#### [Directions for this task]
Within the records below, find each line that holds the string "https", then copy it.

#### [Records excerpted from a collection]

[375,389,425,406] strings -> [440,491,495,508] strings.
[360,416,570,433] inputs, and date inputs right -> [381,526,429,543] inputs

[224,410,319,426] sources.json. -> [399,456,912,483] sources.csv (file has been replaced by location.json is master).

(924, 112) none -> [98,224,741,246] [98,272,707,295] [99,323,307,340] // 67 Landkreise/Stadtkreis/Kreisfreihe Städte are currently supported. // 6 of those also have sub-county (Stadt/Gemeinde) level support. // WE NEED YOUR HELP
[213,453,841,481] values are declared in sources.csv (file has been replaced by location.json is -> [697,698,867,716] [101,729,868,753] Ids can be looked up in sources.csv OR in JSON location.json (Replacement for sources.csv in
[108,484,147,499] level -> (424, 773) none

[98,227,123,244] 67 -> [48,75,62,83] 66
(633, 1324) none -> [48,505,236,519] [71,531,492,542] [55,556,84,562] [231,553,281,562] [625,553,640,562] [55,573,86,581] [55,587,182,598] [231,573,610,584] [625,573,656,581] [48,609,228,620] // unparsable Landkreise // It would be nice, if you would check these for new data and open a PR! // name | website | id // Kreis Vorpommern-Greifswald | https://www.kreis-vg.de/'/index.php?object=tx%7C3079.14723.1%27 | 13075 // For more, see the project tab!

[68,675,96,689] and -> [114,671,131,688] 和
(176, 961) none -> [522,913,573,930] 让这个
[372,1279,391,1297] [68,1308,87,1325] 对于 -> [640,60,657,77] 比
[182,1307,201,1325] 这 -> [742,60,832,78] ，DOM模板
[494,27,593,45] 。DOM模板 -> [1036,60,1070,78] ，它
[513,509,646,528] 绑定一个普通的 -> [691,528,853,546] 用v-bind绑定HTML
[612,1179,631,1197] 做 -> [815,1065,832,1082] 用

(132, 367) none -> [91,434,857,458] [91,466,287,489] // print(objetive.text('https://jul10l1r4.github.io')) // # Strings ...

#### [Solution to the exercise]
(633, 1324) none -> [48,505,236,519] [71,531,492,542] [55,556,84,562] [231,553,281,562] [625,553,640,562] [55,573,86,581] [55,587,182,598] [231,573,610,584] [625,573,656,581] [48,609,228,620] // unparsable Landkreise // It would be nice, if you would check these for new data and open a PR! // name | website | id // Kreis Vorpommern-Greifswald | https://www.kreis-vg.de/'/index.php?object=tx%7C3079.14723.1%27 | 13075 // For more, see the project tab!
(132, 367) none -> [91,434,857,458] [91,466,287,489] // print(objetive.text('https://jul10l1r4.github.io')) // # Strings ...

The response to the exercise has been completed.